Problem details - From the entries, filter out every line that lacks "deliminated" and copy the rest.

Entries provided -
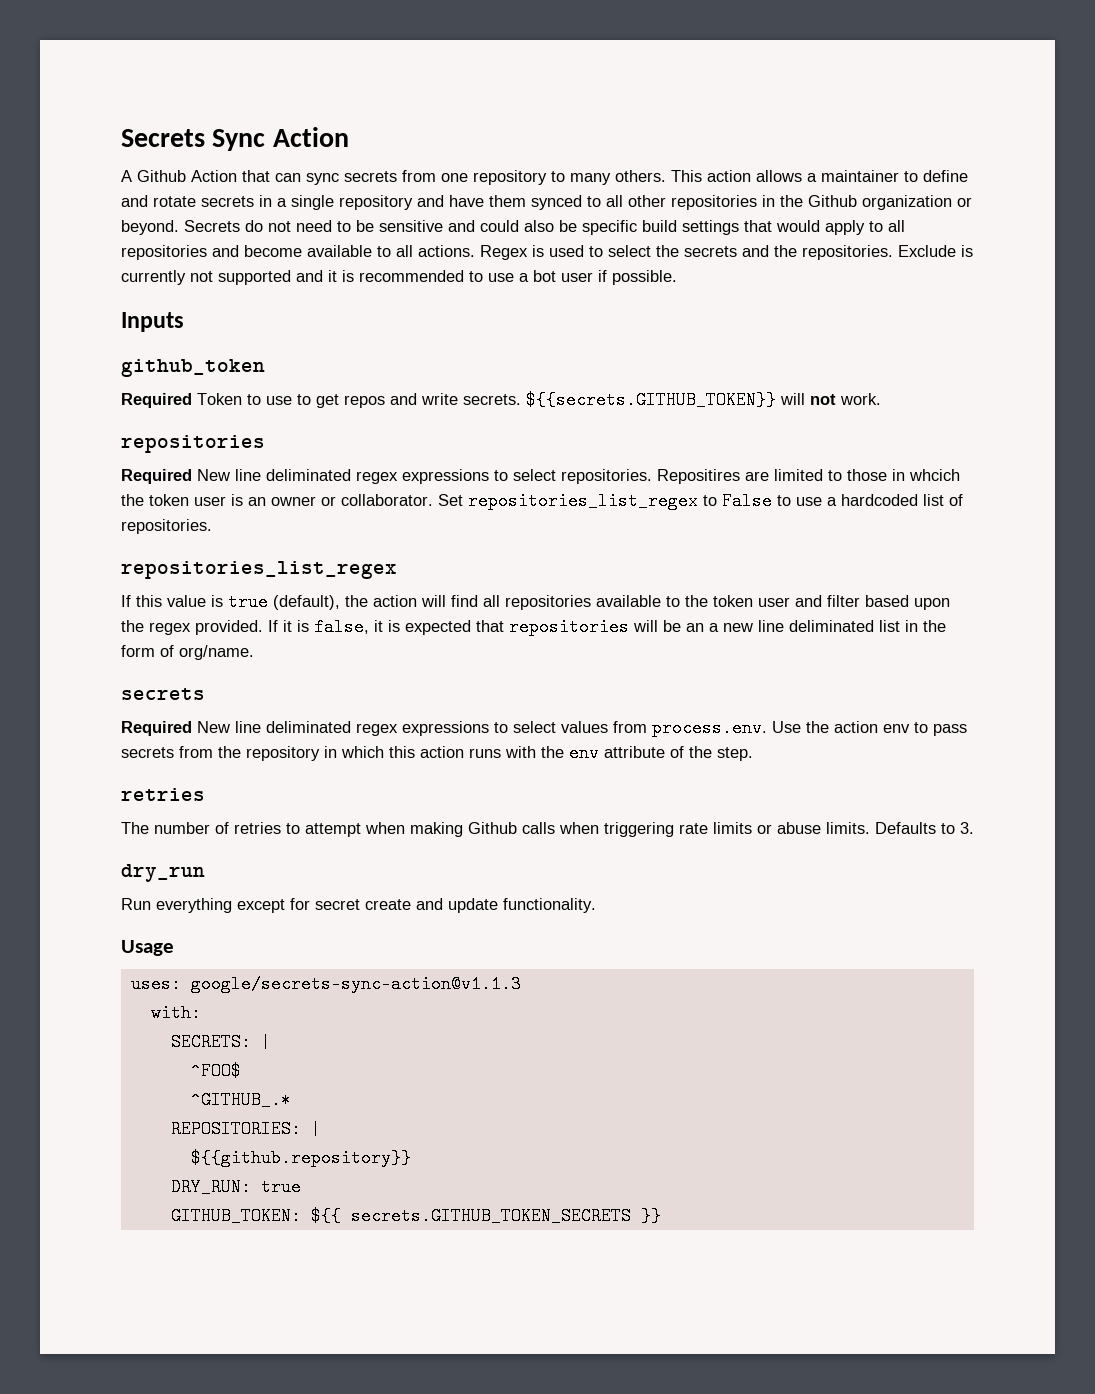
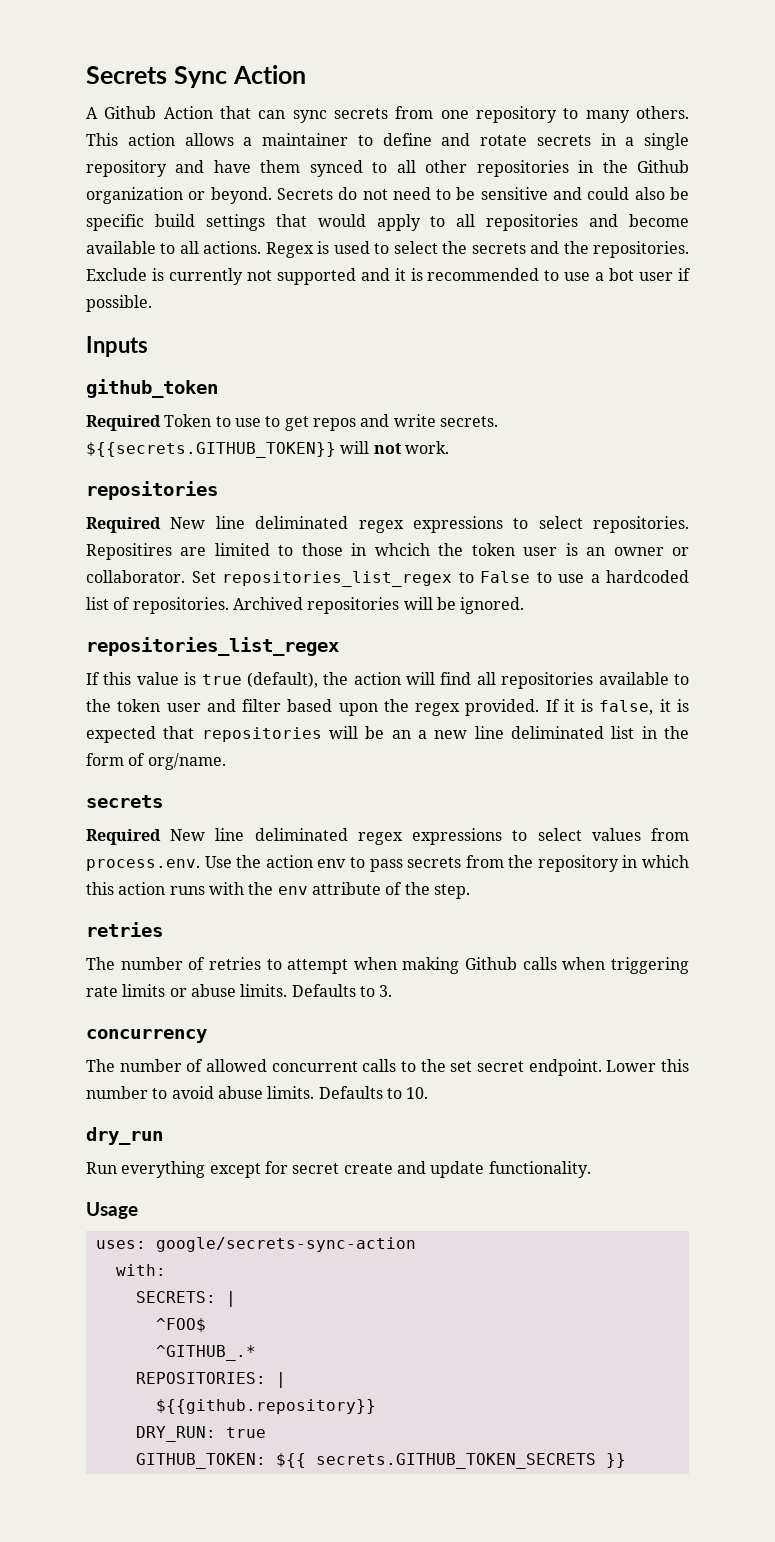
(212, 526) none -> [232,597,525,614] Archived repositories will be ignored.
(974, 828) none -> [86,1029,207,1043] [86,1059,689,1076] [86,1086,429,1099] // concurrency // The number of allowed concurrent calls to the set secret endpoint. Lower this number to avoid abuse limits. Defaults to 10.
[190,975,521,993] google/secrets-sync-action@v1.1.3 -> [155,1237,416,1252] google/secrets-sync-action

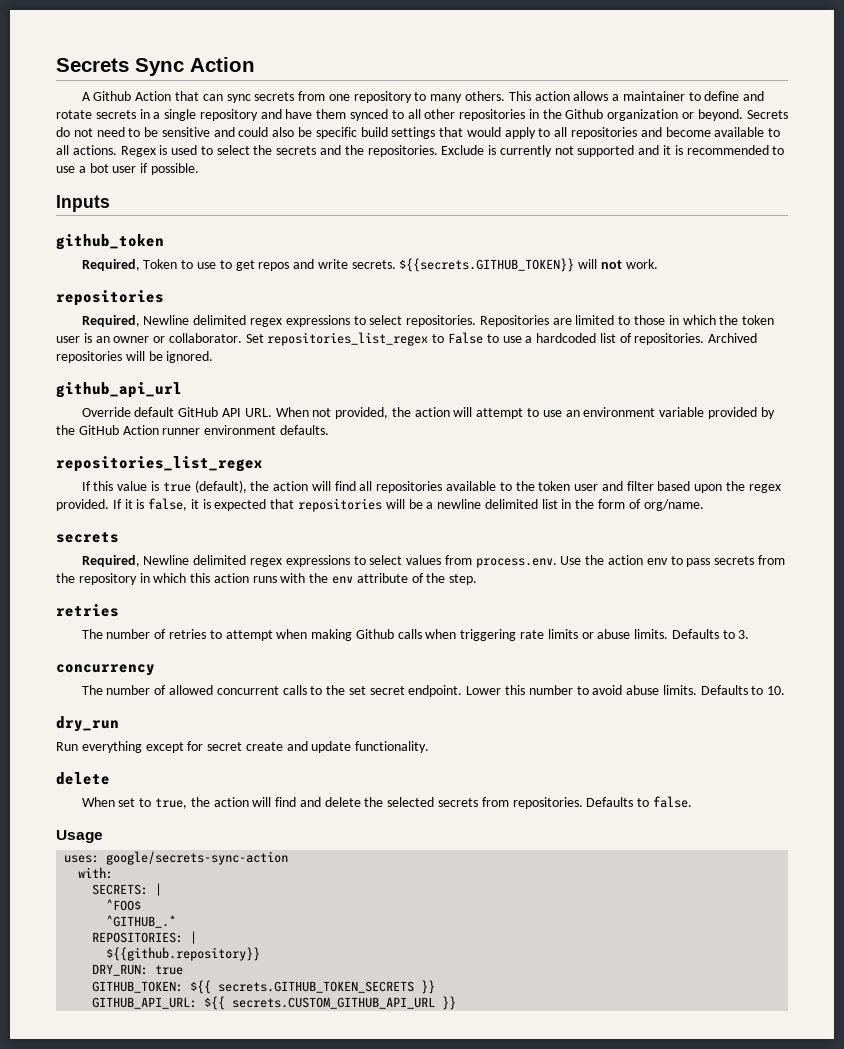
[86,415,161,431] Required -> [81,259,140,271] Required,
[86,516,349,533] Required New line deliminated -> [81,315,247,327] Required, Newline delimited
[86,543,172,560] Repositires -> [479,315,549,327] Repositories
[374,543,430,556] whcich -> [682,315,716,325] which
(525, 605) none -> [56,382,182,398] [81,407,775,419] [56,425,329,435] // github_api_url // Override default GitHub API URL. When not provided, the action will attempt to use an environment variable provided by the GitHub Action runner environment defaults.
[391,726,604,739] an a new line deliminated -> [426,499,538,509] a newline delimited
[86,828,348,845] Required New line deliminated -> [81,555,247,567] Required, Newline delimited
(591, 1169) none -> [56,772,110,785] [81,796,692,809] // delete // When set to true, the action will find and delete the selected secrets from repositories. Defaults to false.
(626, 1460) none -> [92,996,457,1010] // GITHUB_API_URL: ${{ secrets.CUSTOM_GITHUB_API_URL }}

Your response -
[86,516,349,533] Required New line deliminated -> [81,315,247,327] Required, Newline delimited
[391,726,604,739] an a new line deliminated -> [426,499,538,509] a newline delimited
[86,828,348,845] Required New line deliminated -> [81,555,247,567] Required, Newline delimited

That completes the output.